Ему глухо, боязливо вторили взбулгаченные им мужики - деревенская бессловесная голь.

Пристав, вмиг потерявший свою благообразность, приказал вытолкать взашей смутьяна и подстрекателя к беспорядкам.

Иннокентия волокли со сходки, а он продолжал требовать немедленного передела земли:

- Все должны иметь равные права на хорошие земли!

Неслыханная дерзость батрака-голодранца вызвала остервенелую злобу чванных, обожравшихся удобной пахотой кулаков-богатеев. Они потребовали от пристава: "Принять меры!"

В ту же ночь пристав отправил гонца с пакетом: губернские власти извещались о крамольных призывах Аксенова. За вольнодумцем немедленно был выслан отряд полицейских.

Иннокентия со скрученными за спиной руками провели по селу. Полицейские насильно впихнули его в лодку, быстро отчалили и поплыли вниз по течению.

Палага с подростком сыном сидели на Горюн-камне, неотрывно смотрели в даль, где скрылась лодка. Утром, поручив сына соседке, Палага уехала в Хабаровск. Через десять дней она вернулась домой другим человеком: поседевшая, почерневшая от горя, с пылающими от ненависти глазами.

Живым Иннокентия ей уже не удалось повидать - в хабаровской тюрьме, где он не уставал поносить насильников, его забили насмерть.

Власти рассудили просто: "Посмел взбунтоваться мужик-батрак? Потрясение основ! От нас до бога высоко, до царя далеко, да и он нас не осудит. - И сотворили свой суд и расправу над беззащитным возмутителем спокойствия. - Еще чего? Землю? Получи свои законные три аршина!"

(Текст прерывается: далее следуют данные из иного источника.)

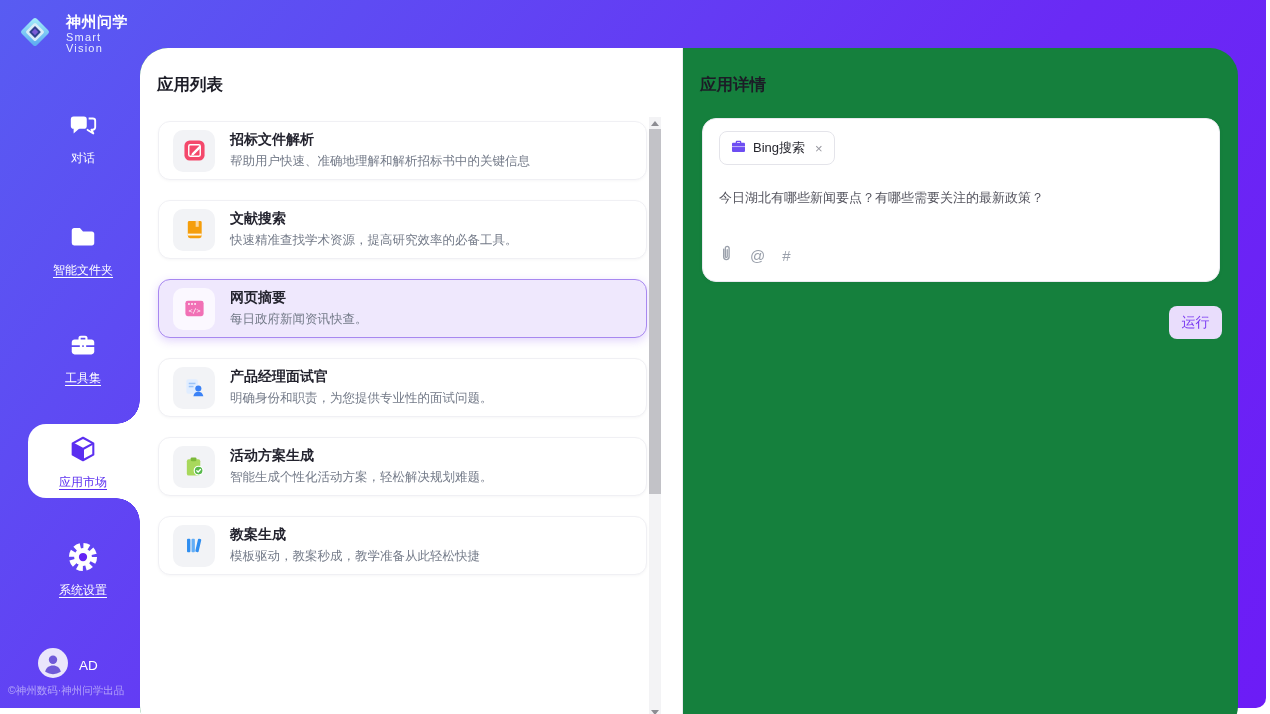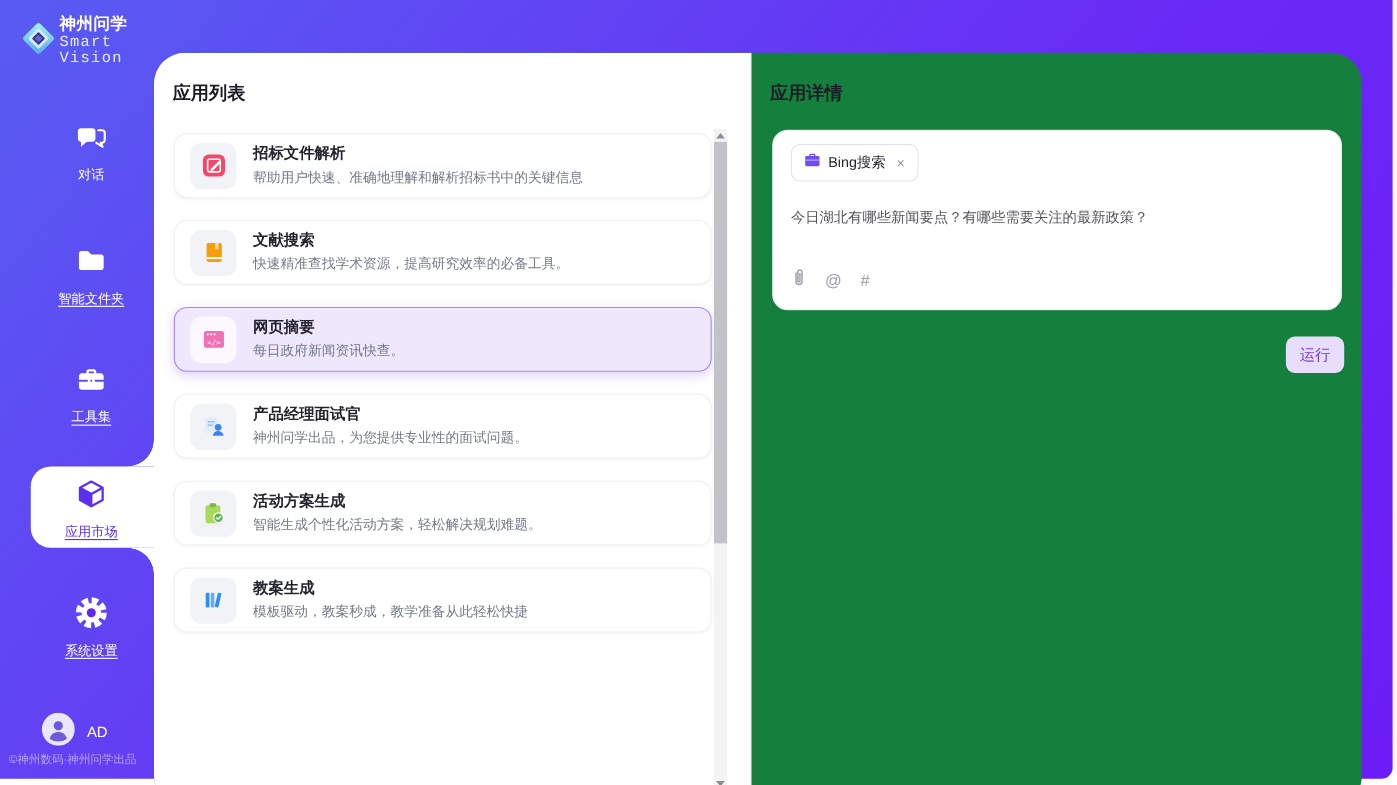"神州问学" .logo { gap: 2px -> 14px }
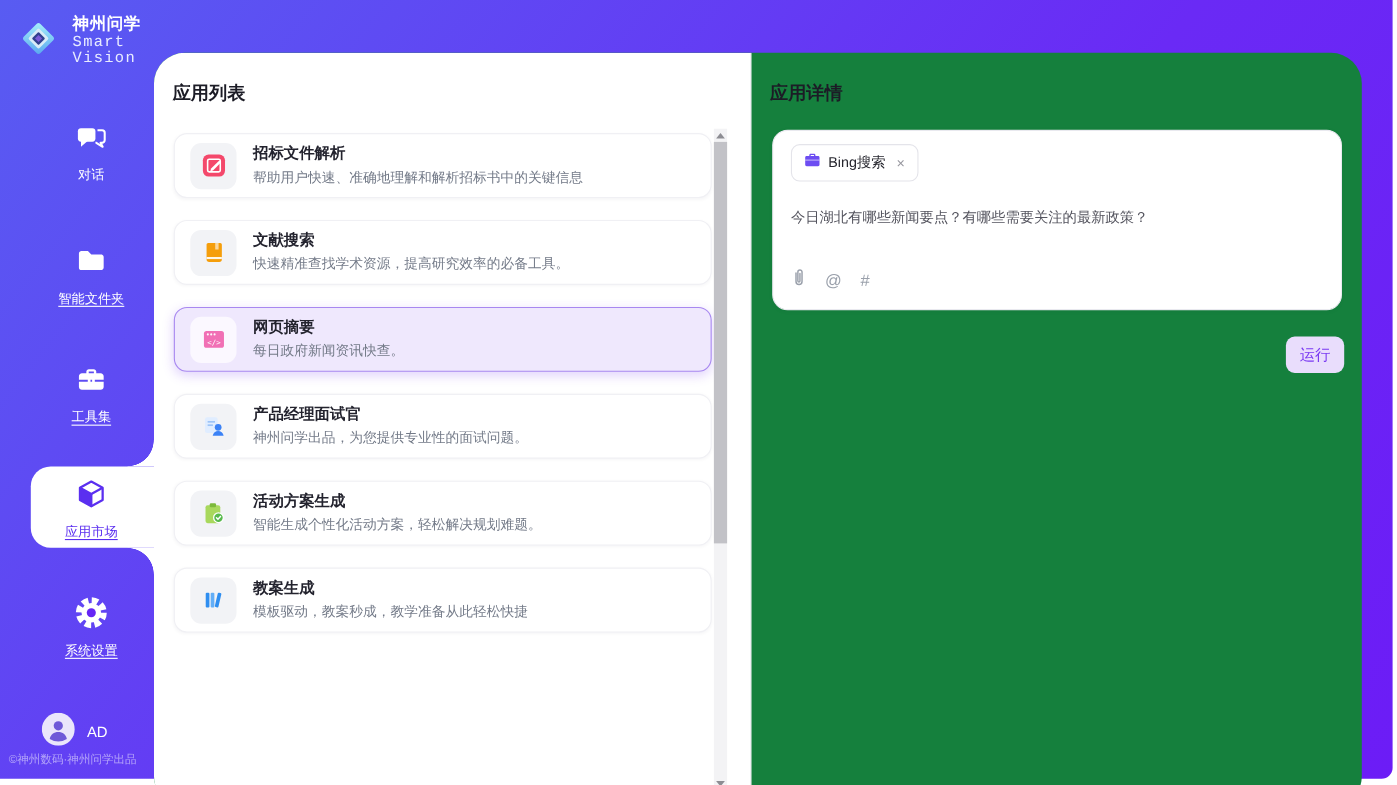"Smart Vision" .logo-sub { font-family: Liberation Mono, monospace -> none; font-size: 14px -> 11px }
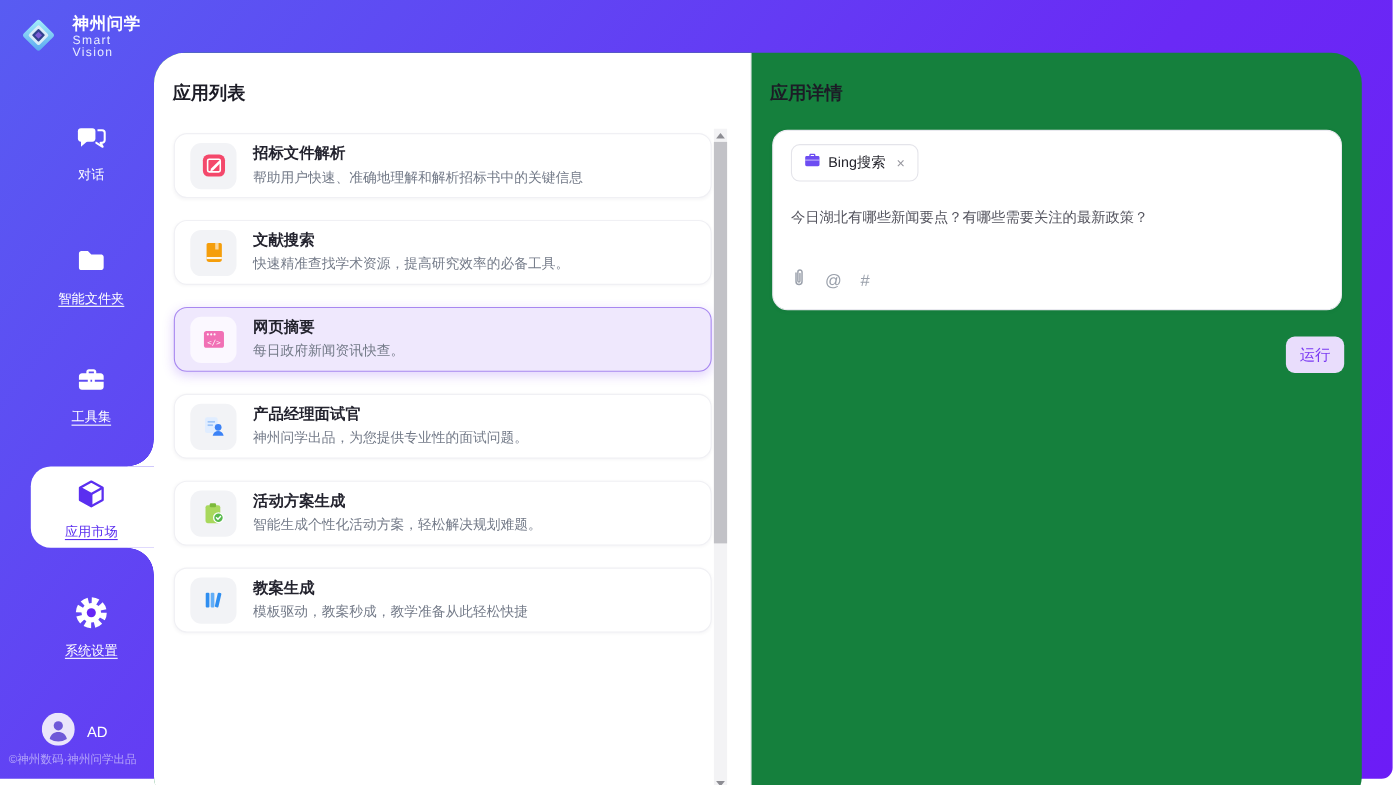"神州问学出品，为您提供专业性的面试问题。" span.card-desc { text: 神州问学出品 -> 明确身份和职责 }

Тюремщики отказали Палаге в выдаче трупа. Она бросалась во все концы, добралась до канцелярии генерал-губернатора, но всюду в ответ на требование выдать ей тело мужа получала жесткое, как гранит, слово:

- Невозможно!

- Палачи! - отчаянно кричала маленькая постаревшая женщина. - Отдайте мне его хоть мертвого!

- Невозможно!

Палага перешла к нападению. Резко, без обиняков, стала повторять те обличения, которые Иннокентий говорил на сходке, бесстрашно назвала имена злодеев-дельцов, из-за своих выгод и боязни разоблачения убивших ее мужа, - назвала имя генерал-губернатора, чиновников, пристава, по навету которого был растерзан правдолюбец Аксенов.

- Отдайте мужа! Боитесь? Видать, места на нем живого не оставили? Изверги рода человеческого! Убийцы!.. Дайте похоронить!

- Невозможно! - бесстрастно отвечал чиновный сановник и, будто ожегшись, быстро отводил взор от пылающих, отчаянных глаз Палаги.

В Хабаровске она жила у землячки - Надежды Андреевны Петровой, которая была родом из Темной речки.

Молодая еще женщина, жена скромного конторщика, Надежда Андреевна, как могла, поддерживала Палагу в ее несчастье. Утешить вдову она пригласила близко знакомых женщин. Сыновья их томились в ссылке на севере России. "Студенты. Против царя шли", - узнала вскоре Палага.

Матери студентов - Марья Ивановна Яницына и Наталья Владимировна Лебедева - приняли живое участие в судьбе Аксеновой и ее подростка сына.

Кто-то распространил по городу листовки с описанием жестокой расправы без суда и следствия над батраком Иннокентием Аксеновым.

Дело сразу приняло широкую огласку. Губернские власти всполошились, и Палаге было приказано немедленно "закрыть глотку и убираться восвояси".

По приезде в Темную речку Палага попросила Никанора Костина вытесать ей деревянный крест. Под высокой елью на темнореченском кладбище она вкопала этот крест. Химическим карандашом на нем была выведена надпись: "Иннокентий Аксенов, 47 лет. Погиб мученической смертью от рук палачей русского народа".